_Given data_

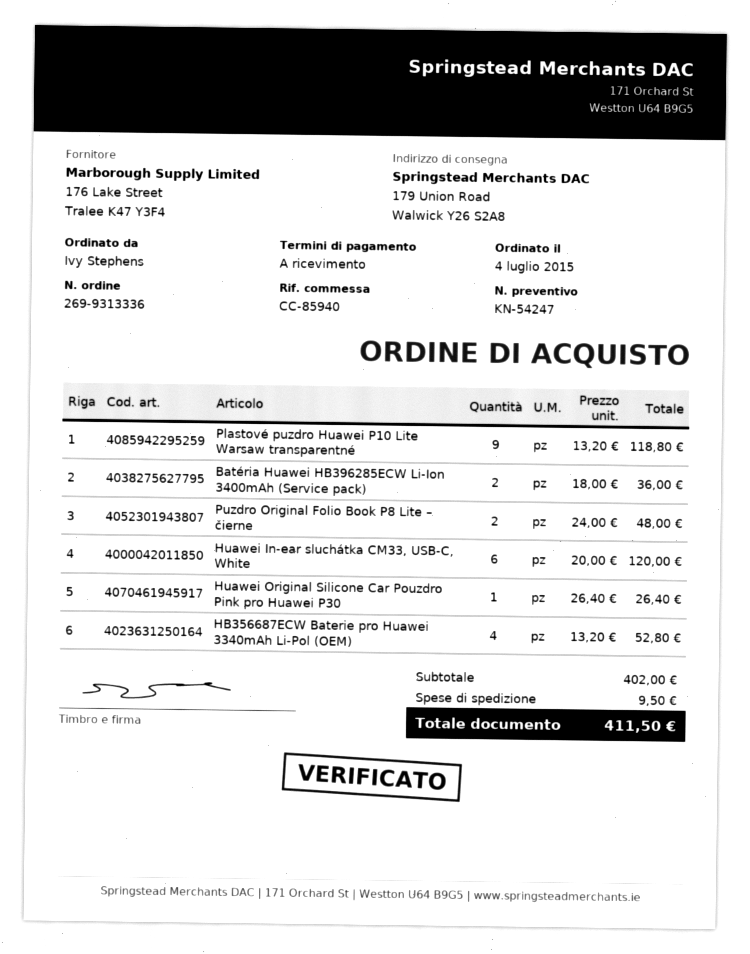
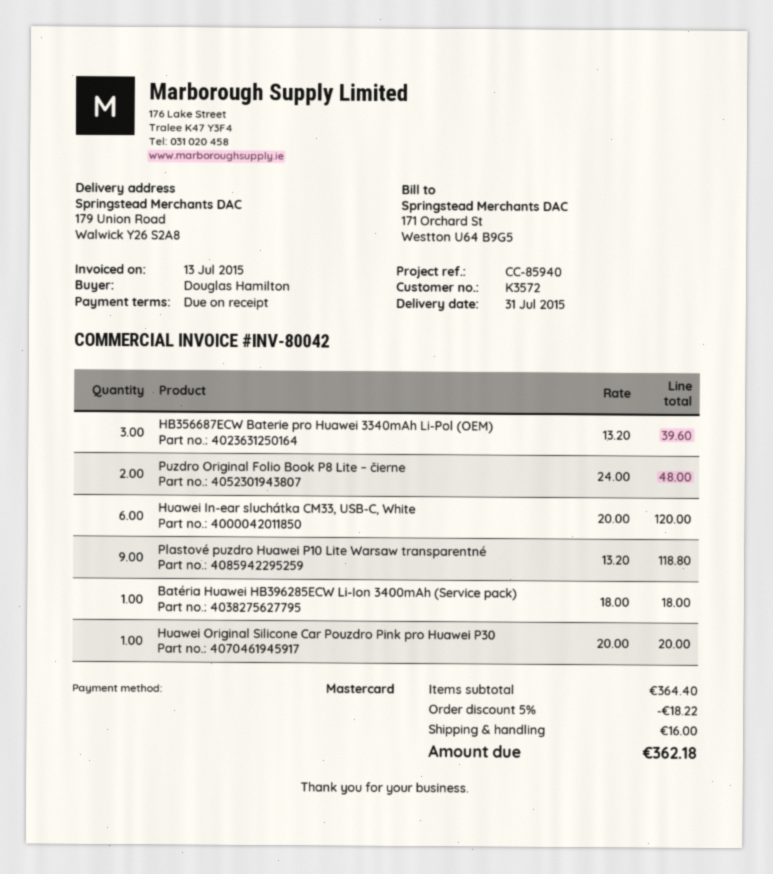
ordered by: Ivy Stephens -> Douglas Hamilton
Batéria Huawei HB396285ECW Li-Ion 3400mAh (Service pack): 2 x 18.00 = 36.00 -> 1 x 18.00 = 18.00
Huawei Original Silicone Car Pouzdro Pink pro Huawei P30: 1 x 26.40 = 26.40 -> 1 x 20.00 = 20.00
HB356687ECW Baterie pro Huawei 3340mAh Li-Pol (OEM): 4 x 13.20 = 52.80 -> 3 x 13.20 = 39.60
subtotal: 402.00 -> 364.40
discount: none -> 5% = 18.22
shipping: 9.50 -> 16.00
total: 411.50 -> 362.18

_Task requirements_
From the listing above, return every line that contains the word "Huawei".

_Exercise result_
Batéria Huawei HB396285ECW Li-Ion 3400mAh (Service pack): 2 x 18.00 = 36.00 -> 1 x 18.00 = 18.00
Huawei Original Silicone Car Pouzdro Pink pro Huawei P30: 1 x 26.40 = 26.40 -> 1 x 20.00 = 20.00
HB356687ECW Baterie pro Huawei 3340mAh Li-Pol (OEM): 4 x 13.20 = 52.80 -> 3 x 13.20 = 39.60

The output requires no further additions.